Each submission on Hacker News is ranked according to an overall score based on a number of factors, including how many times it’s been voted on, how many comments it’s received, and how recent the submission is. We want to sort the list of dictionaries by the number of comments. To do this, we use a function called itemgetter() ❼, which comes from the operator module. We pass this function the key 'comments', and it pulls the value associated with that key from each dictionary in the list. The sorted() function then uses this value as its basis for sorting the list. We sort the list in reverse order, to place the most-commented stories first.

Once the list is sorted, we loop through the list ❽ and print out three pieces of information about each of the top submissions: the title, a link to the discussion page, and the number of comments the submission currently has:

Status code: 200
id: 31390506    status: 200
id: 31389893    status: 200
id: 31390742    status: 200
--snip--

Title: Fly.io: The reclaimer of Heroku's magic
Discussion link: https://news.ycombinator.com/item?id=31390506
Comments: 134

Title: The weird Hewlett Packard FreeDOS option
Discussion link: https://news.ycombinator.com/item?id=31389893
Comments: 64

Title: Modern JavaScript Tutorial
Discussion link: https://news.ycombinator.com/item?id=31390742
Comments: 20
--snip--

You would use a similar process to access and analyze information with any API. With this data, you could make a visualization showing which submissions have inspired the most active recent discussions. This is also the basis for apps that provide a customized reading experience for sites like Hacker News. To learn more about what kind of information you can access through the Hacker News API, visit the documentation page at https://github.com/HackerNews/API.

Try It Yourself

17-1. Other Languages: Modify the API call in python_repos.py so it generates a chart showing the most popular projects in other languages. Try languages such as JavaScript, Ruby, C, Java, Perl, Haskell, and Go.

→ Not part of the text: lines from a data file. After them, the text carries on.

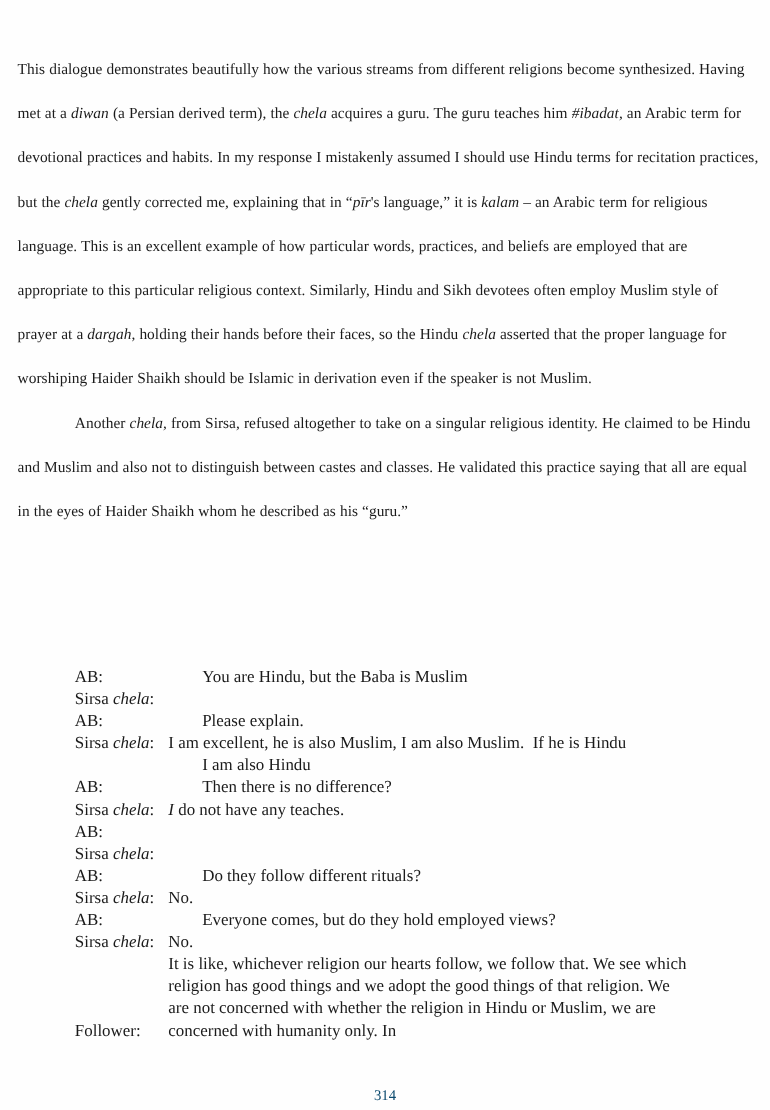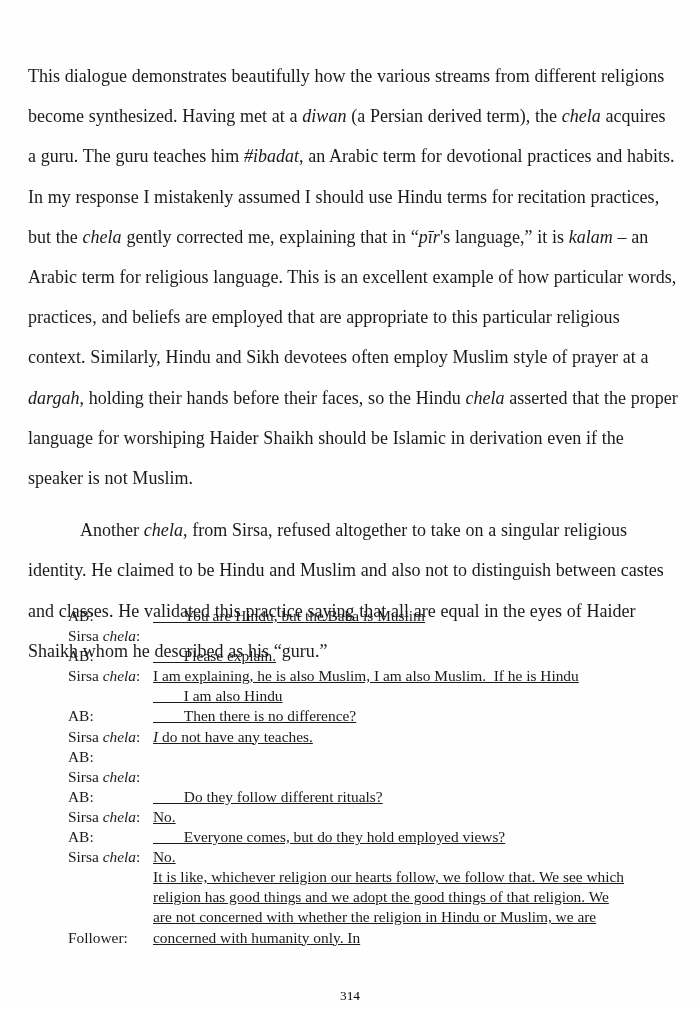"This dialogue demonstrates beautifully" .para { font-size: 18px -> 14px; margin: 12px -> 0 }
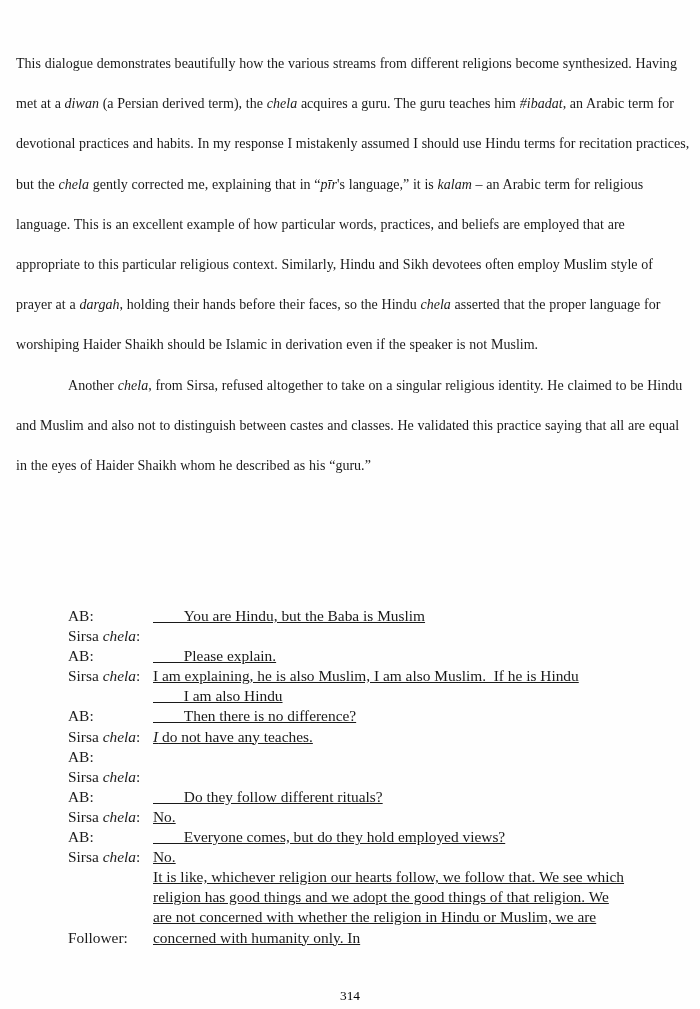"You are Hindu, but the" .utterance { text-decoration: underline -> none }
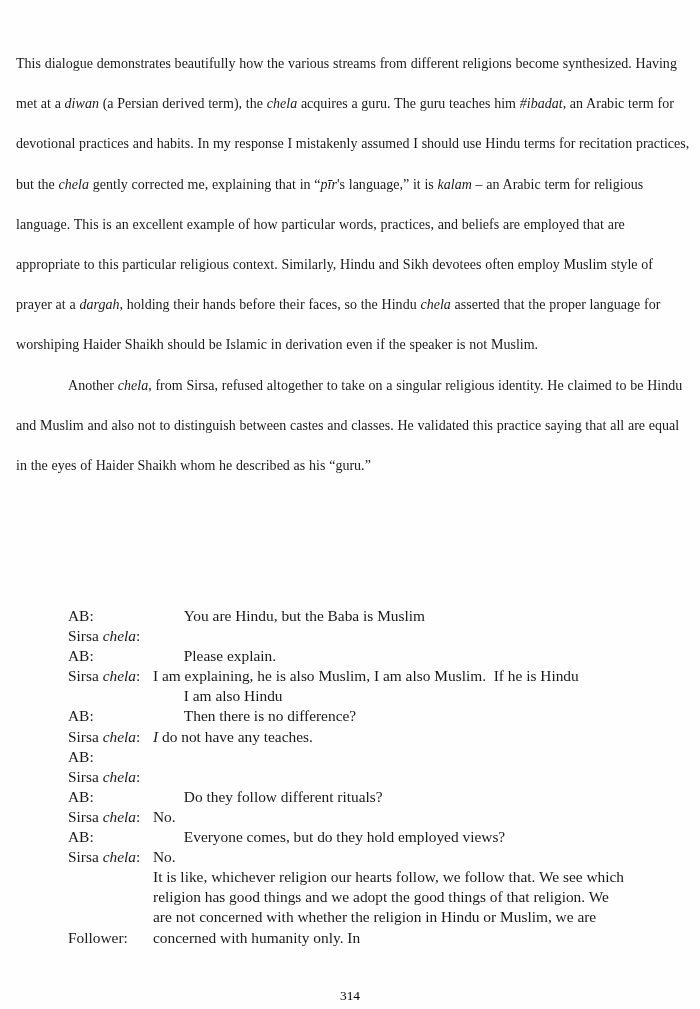"I am explaining, he is" span { text: explaining -> excellent }
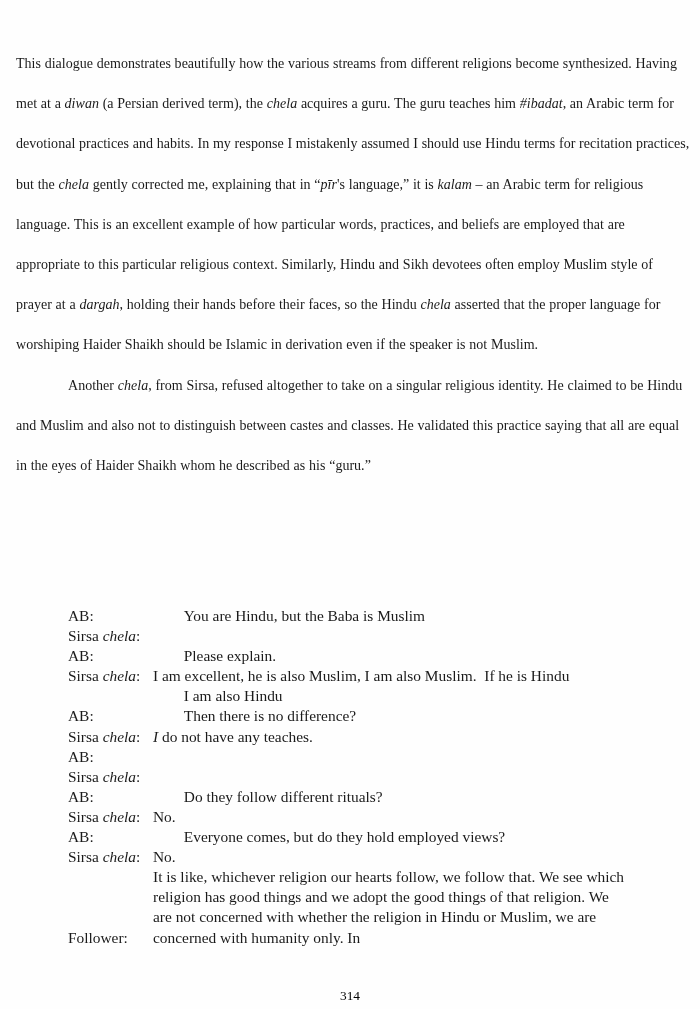"314" .folio { color: #000000 -> #0c4a6e }
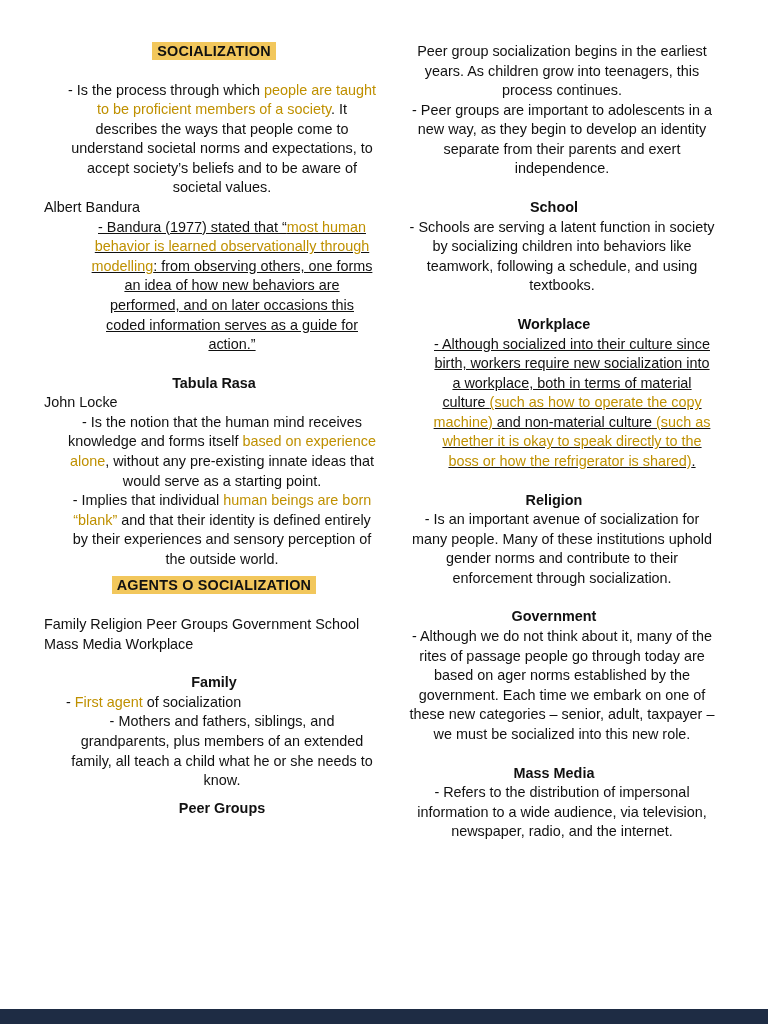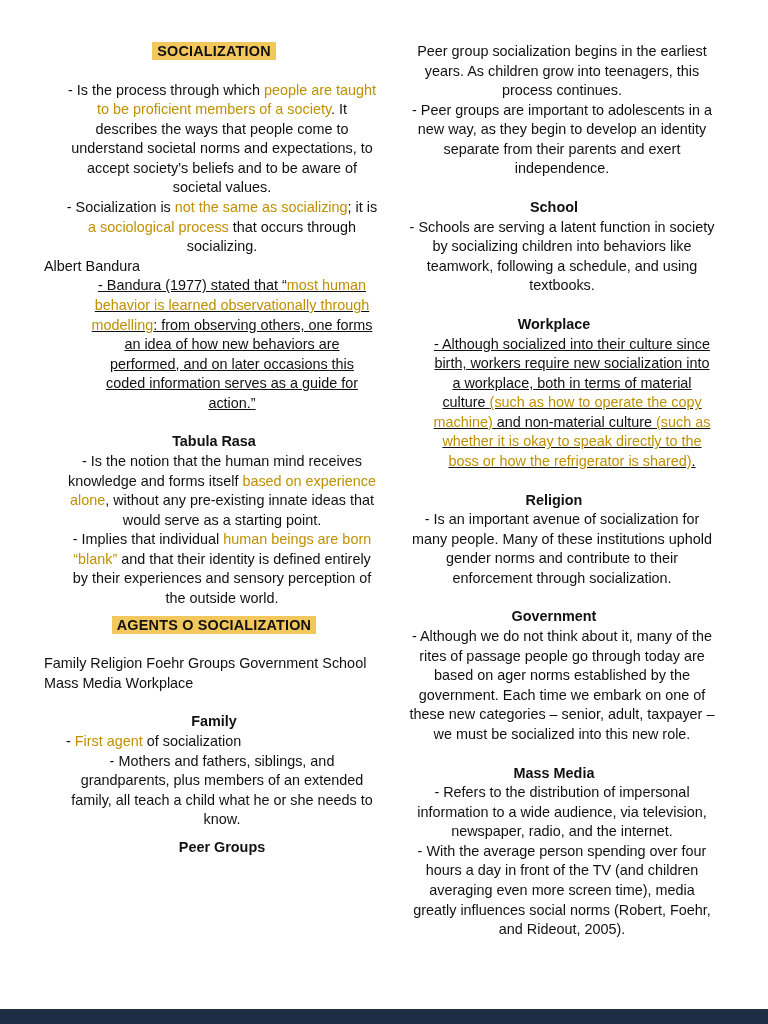"- Socialization is not the" div.block { html: <div><span>- Socialization is </span><span>not the same as socializing</span><span>; it is </span><span>a sociological process</span><span> that occurs through socializing.</span></div> -> none }
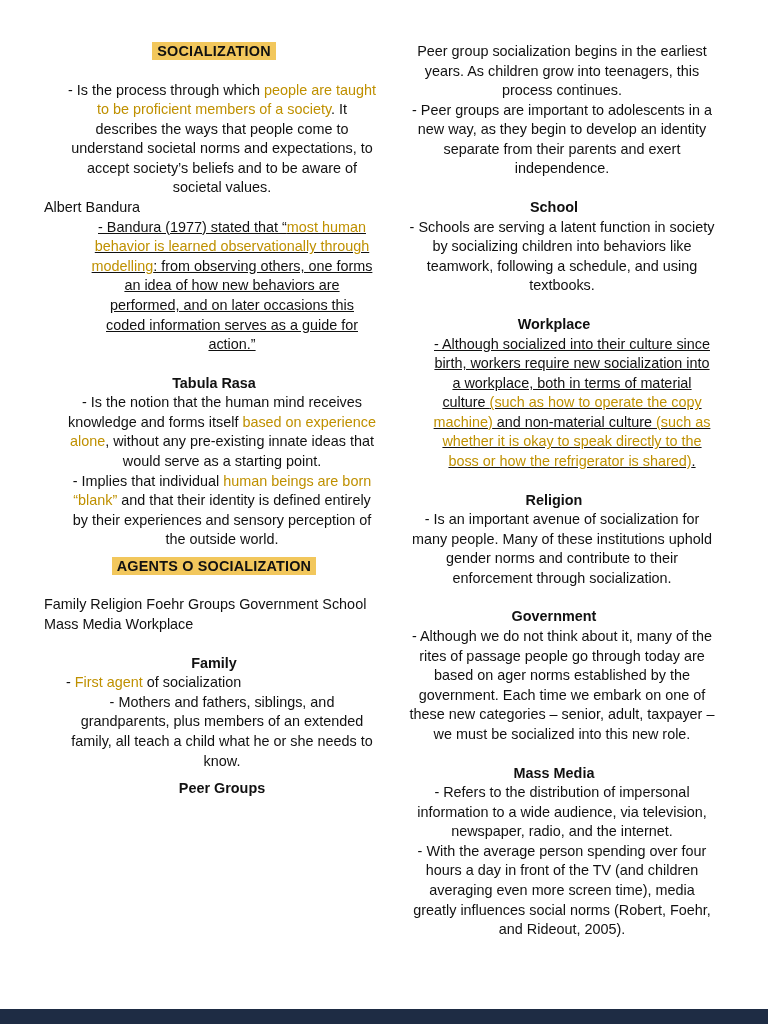"John Locke" div.block { html: none -> <div>John Locke</div> }
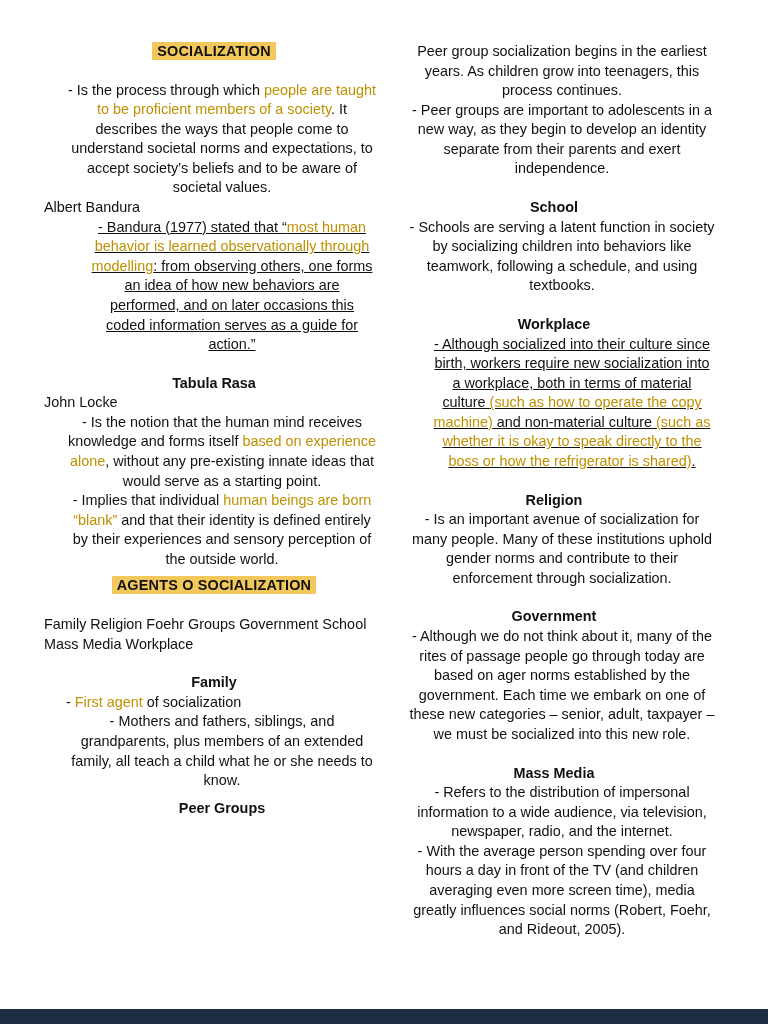"Family Religion Foehr Groups Government" div.block { text: Foehr -> Peer }
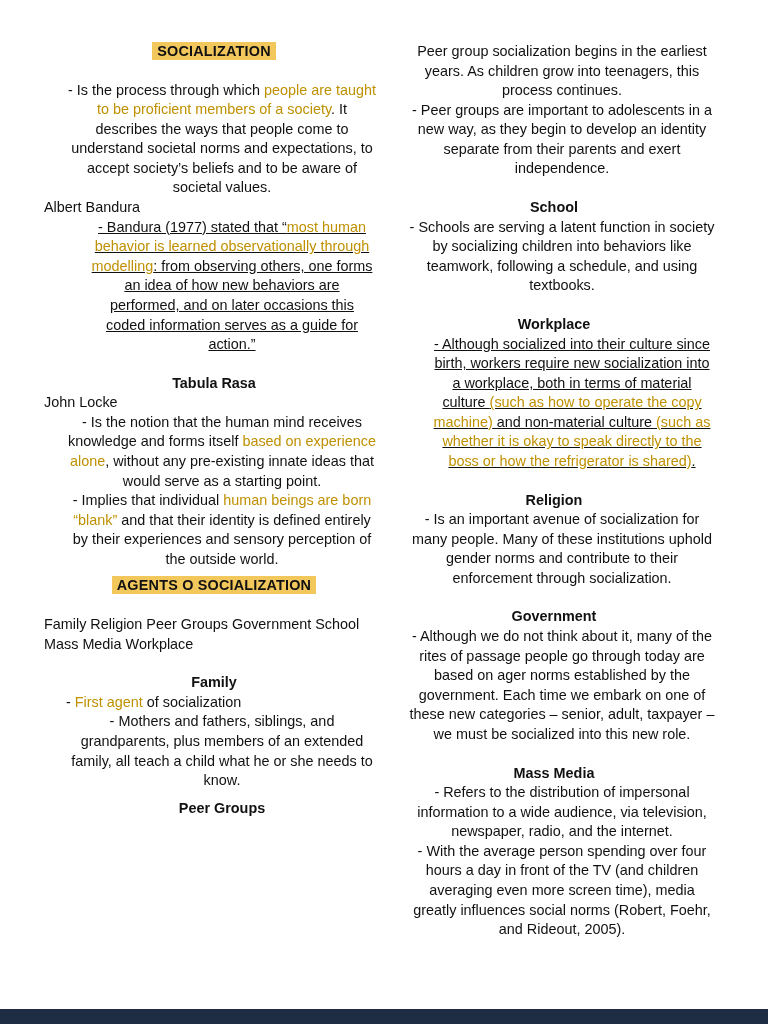"- With the average person" div.block { html: <div><span>- With the average person spending over four hours a day in front of the TV (and children averaging even more screen time), media greatly influences social norms (Robert, Foehr, and Rideout, 2005).</span></div> -> none }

17-2. Active Discussions: Using the data from hn_submissions.py, make a bar chart showing the most active discussions currently happening on Hacker News. The height of each bar should correspond to the number of comments each submission has. The label for each bar should include the submission’s title and act as a link to the discussion page for that submission. If you get a KeyError when creating a chart, use a try-except block to skip over the promotional posts.

17-3. Testing python_repos.py: In python_repos.py, we printed the value of status_code to make sure the API call was successful. Write a program called test_python_repos.py that uses pytest to assert that the value of status_code is 200. Figure out some other assertions you can make: for example, that the number of items returned is expected and that the total number of repositories is greater than a certain amount.

17-4. Further Exploration: Visit the documentation for Plotly and either the GitHub API or the Hacker News API. Use some of the information you find there to either customize the style of the plots we’ve already made or pull some different information and create your own visualizations. If you’re curious about exploring other APIs, take a look at the APIs mentioned in the GitHub repository at https://github.com/public-apis.

Summary

In this chapter, you learned how to use APIs to write self-contained programs that automatically gather the data they need and use that data to create a visualization. You used the GitHub API to explore the most-starred Python projects on GitHub, and you also looked briefly at the Hacker News API. You learned how to use the Requests package to automatically issue an API call and how to process the results of that call. We also introduced some Plotly settings that further customize the appearance of the charts you generate.

In the next chapter, you’ll use Django to build a web application as your final project.